* ABOUT THIS TASK: Your result should be the lines holding the word "size", copied from the entries below.

* Front-end code change data:
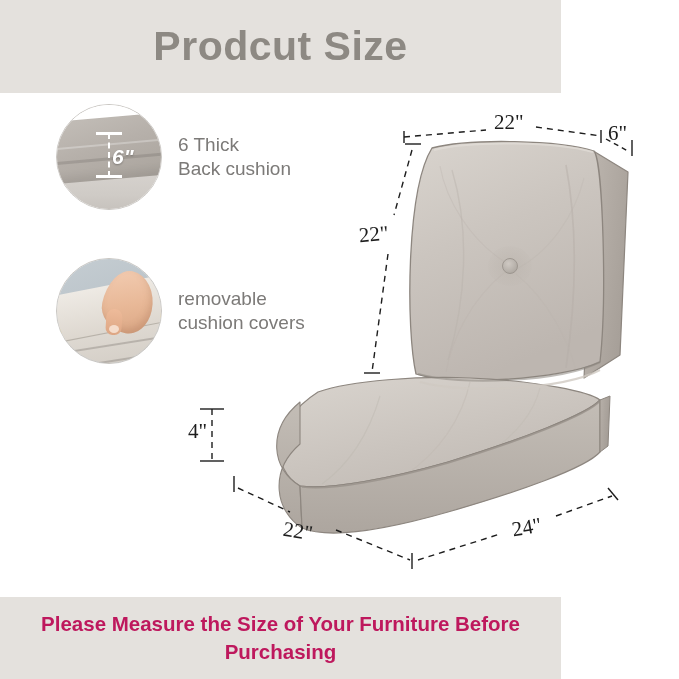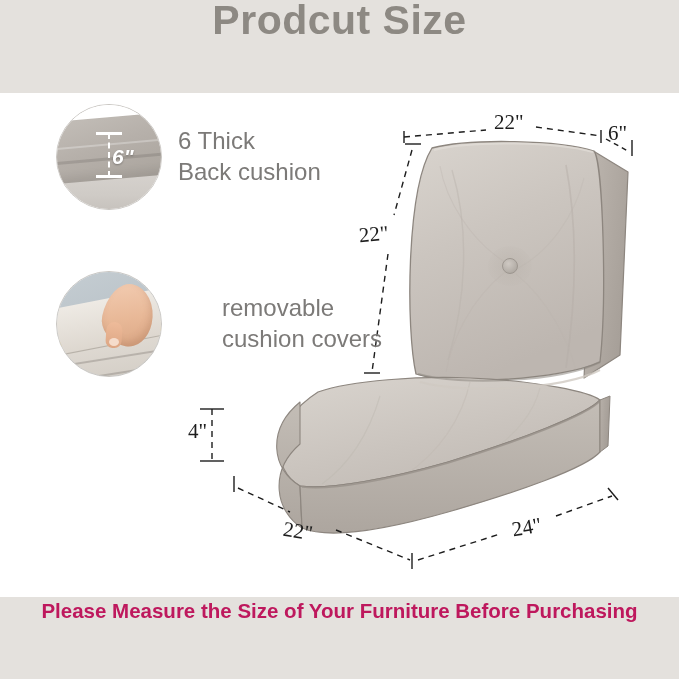--- a/index.html
+++ b/index.html
@@ -22,9 +22,10 @@
   .band {
     position: absolute;
     left: 0;
-    width: 679px;
+    width: 561px;
     background: #e4e1dd;
     display: flex;
+    align-items: center;
     justify-content: center;
   }
   #header-band { top: 0; height: 93px; }

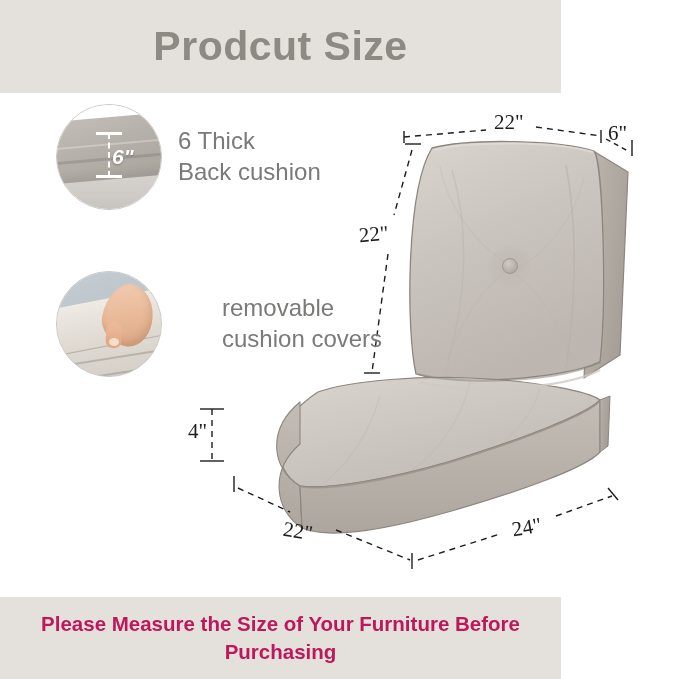--- a/index.html
+++ b/index.html
@@ -151,7 +151,7 @@
   .feature-text {
     margin-left: 16px;
     color: #7c7a78;
-    font-size: 24px;
+    font-size: 19px;
     line-height: 1.28;
     white-space: pre-line;
   }

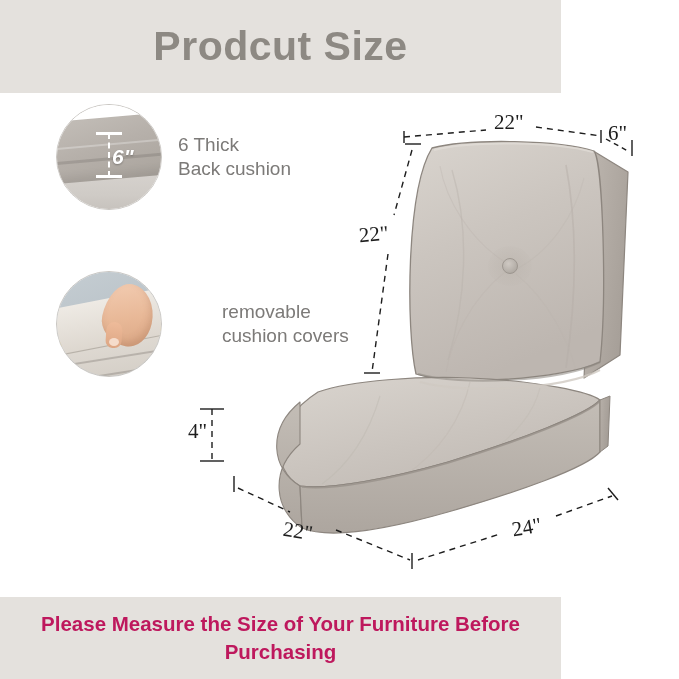--- a/index.html
+++ b/index.html
@@ -55,7 +55,7 @@
     align-items: center;
   }
   #feature-thickness { left: 56px; top: 104px; }
-  #feature-removable { left: 56px; top: 271px; gap: 44px; }
+  #feature-removable { left: 56px; top: 258px; }
 
   .feature-photo {
     position: relative;

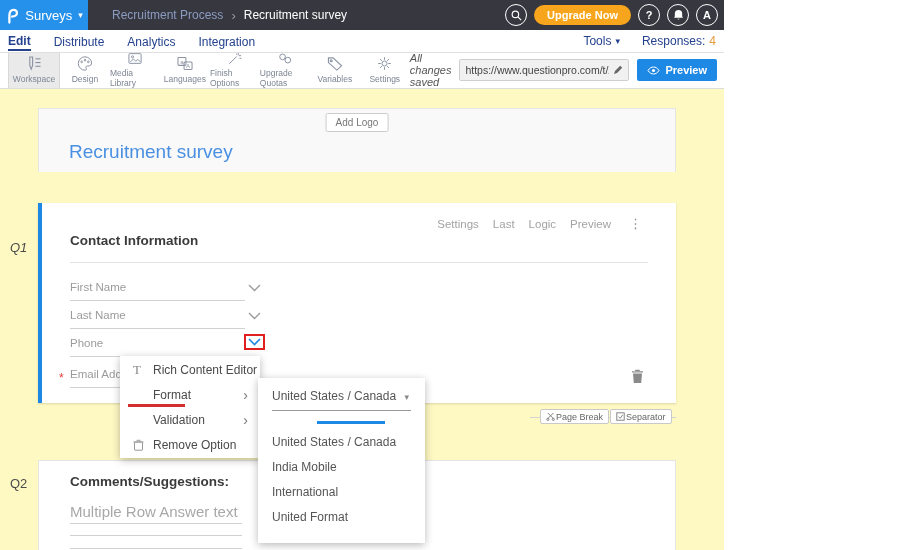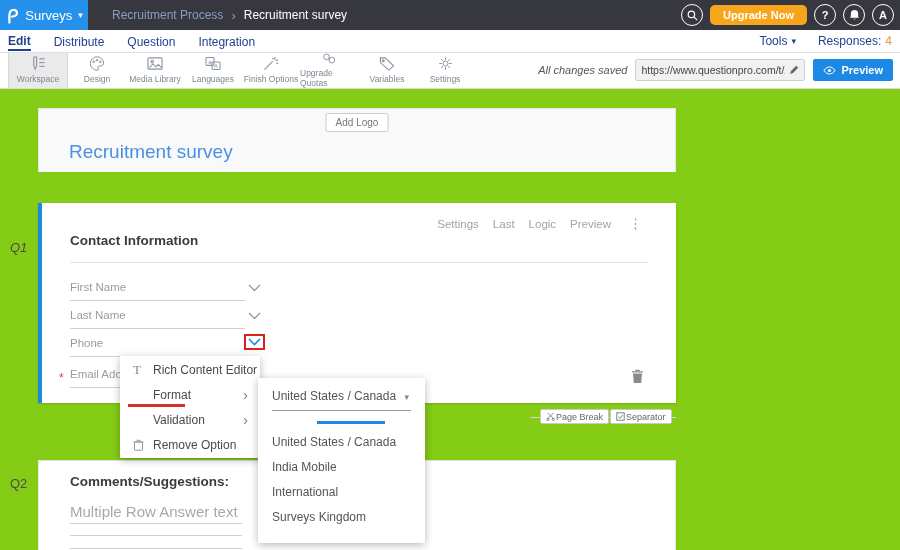--- a/index.html
+++ b/index.html
@@ -4,7 +4,7 @@
 <style>
   html,body{margin:0;padding:0;}
   body{font-family:"Liberation Sans",sans-serif;}
-  .stage{position:relative;width:900px;height:550px;overflow:hidden;background:#84cc16;}
+  .stage{position:relative;width:724px;height:550px;overflow:hidden;background:#fef9c3;}
 
   
   .topbar{position:absolute;top:0;left:0;right:0;height:30px;background:#37373f;display:flex;align-items:center;z-index:30;}

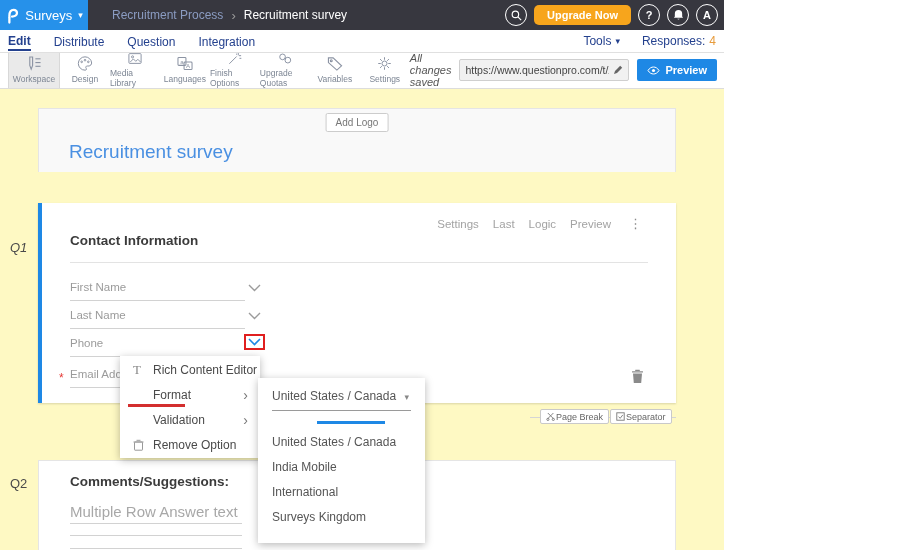--- a/index.html
+++ b/index.html
@@ -18,7 +18,7 @@
   .bc-current{color:#fff;}
   .topbar-right{margin-left:auto;display:flex;align-items:center;gap:7px;padding-right:6px;}
   .circle-btn{width:20px;height:20px;border:1.5px solid #fff;border-radius:50%;color:#fff;display:flex;align-items:center;justify-content:center;font-size:11px;font-weight:bold;background:transparent;cursor:pointer;line-height:0;}
-  .upgrade{background:#f7a51c;color:#fff;font-size:11px;font-weight:bold;padding:4px 13px;border-radius:5px;border:none;cursor:pointer;font-family:"Liberation Sans",sans-serif;}
+  .upgrade{background:#f7a51c;color:#fff;font-size:11px;font-weight:bold;padding:4px 13px;border-radius:10px;border:none;cursor:pointer;font-family:"Liberation Sans",sans-serif;}
 
   
   .nav{position:absolute;top:30px;left:0;right:0;height:22px;background:#fff;border-bottom:1px solid #e0e0e0;display:flex;align-items:center;font-size:12px;color:#24418e;z-index:29;}

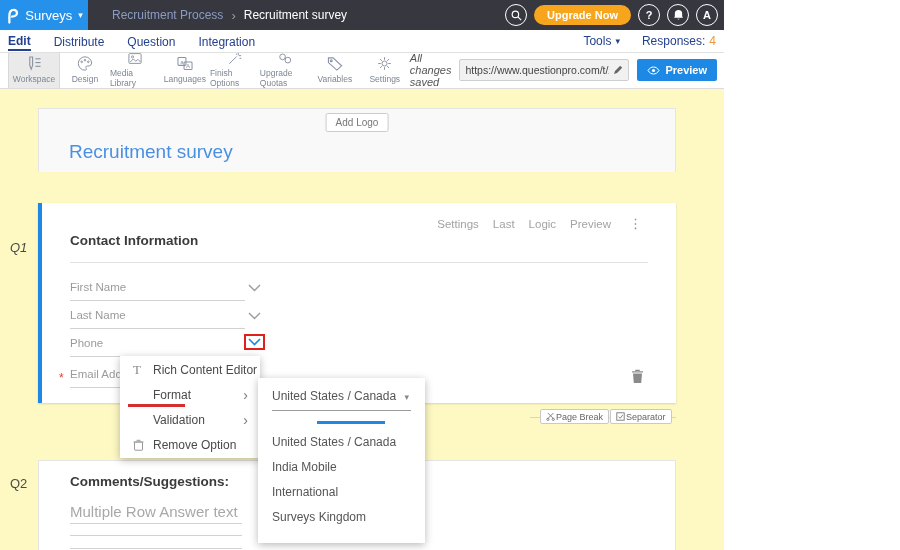--- a/index.html
+++ b/index.html
@@ -145,7 +145,7 @@
   <div class="nav">
     <span class="tab active">Edit</span>
     <span class="tab">Distribute</span>
-    <span class="tab">Question</span>
+    <span class="tab">Analytics</span>
     <span class="tab">Integration</span>
     <div class="nav-right">
       <span class="tools">

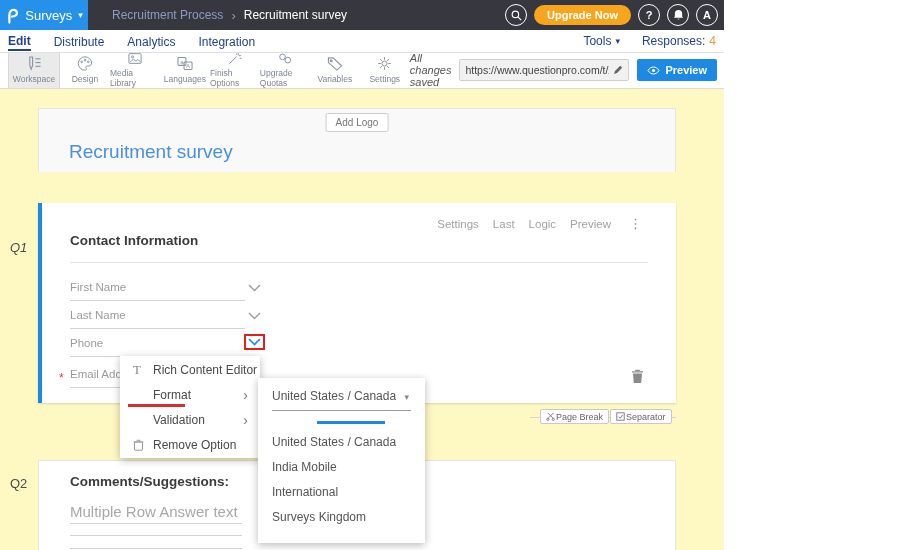--- a/index.html
+++ b/index.html
@@ -368,7 +368,7 @@
       <div class="sub-opt">United States / Canada</div>
       <div class="sub-opt">India Mobile</div>
       <div class="sub-opt">International</div>
-      <div class="sub-opt">Surveys Kingdom</div>
+      <div class="sub-opt">United Format</div>
     </div>
   </div>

* TASK RESPONSE:
-    font-size: 24px;
+    font-size: 19px;
   .circle-btn{width:20px;height:20px;border:1.5px solid #fff;border-radius:50%;color:#fff;display:flex;align-items:center;justify-content:center;font-size:11px;font-weight:bold;background:transparent;cursor:pointer;line-height:0;}
-  .upgrade{background:#f7a51c;color:#fff;font-size:11px;font-weight:bold;padding:4px 13px;border-radius:5px;border:none;cursor:pointer;font-family:"Liberation Sans",sans-serif;}
+  .upgrade{background:#f7a51c;color:#fff;font-size:11px;font-weight:bold;padding:4px 13px;border-radius:10px;border:none;cursor:pointer;font-family:"Liberation Sans",sans-serif;}
   .nav{position:absolute;top:30px;left:0;right:0;height:22px;background:#fff;border-bottom:1px solid #e0e0e0;display:flex;align-items:center;font-size:12px;color:#24418e;z-index:29;}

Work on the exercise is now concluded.